** Records to process follows **
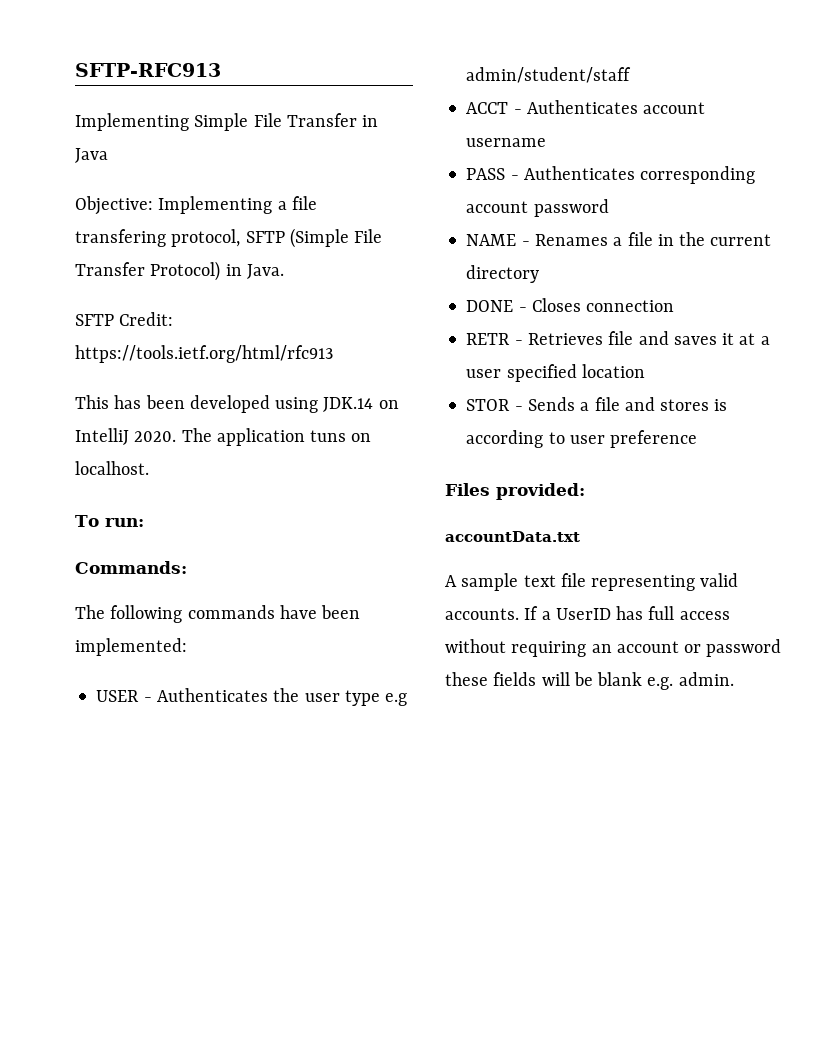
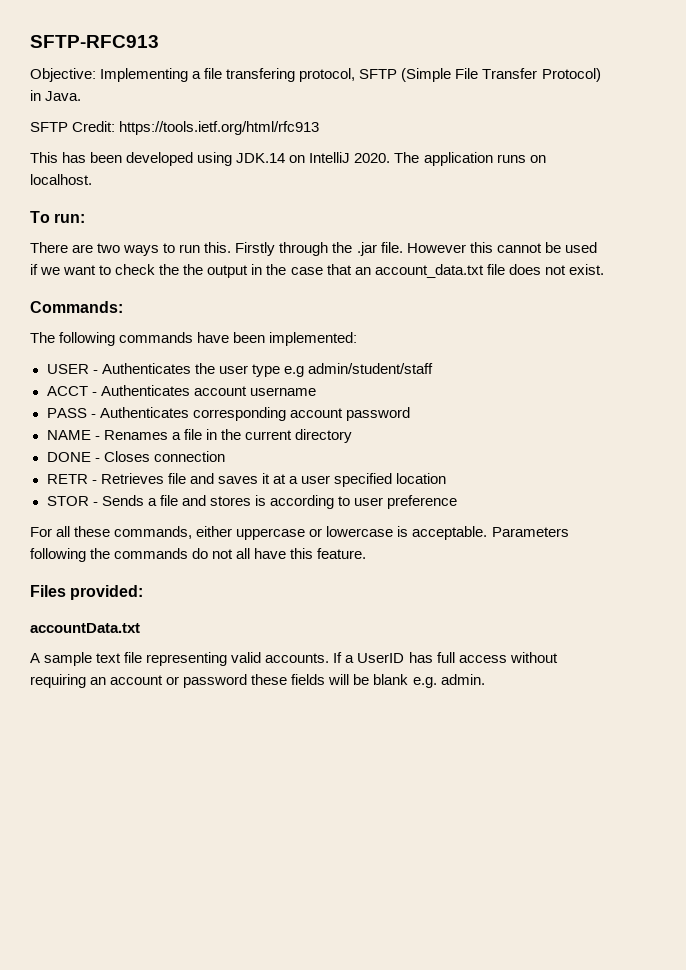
- Implementing Simple File Transfer in Java
- The application tuns on localhost.
+ The application runs on localhost.
+ There are two ways to run this. Firstly through the .jar file. However this cannot be used if we want to check the the output in the case that an account_data.txt file does not exist.
+ For all these commands, either uppercase or lowercase is acceptable. Parameters following the commands do not all have this feature.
** End of Records to process **
**Action item**
If a line in the entries above contains the word "localhost", copy it.

**Output of the exercise**
- The application tuns on localhost.
+ The application runs on localhost.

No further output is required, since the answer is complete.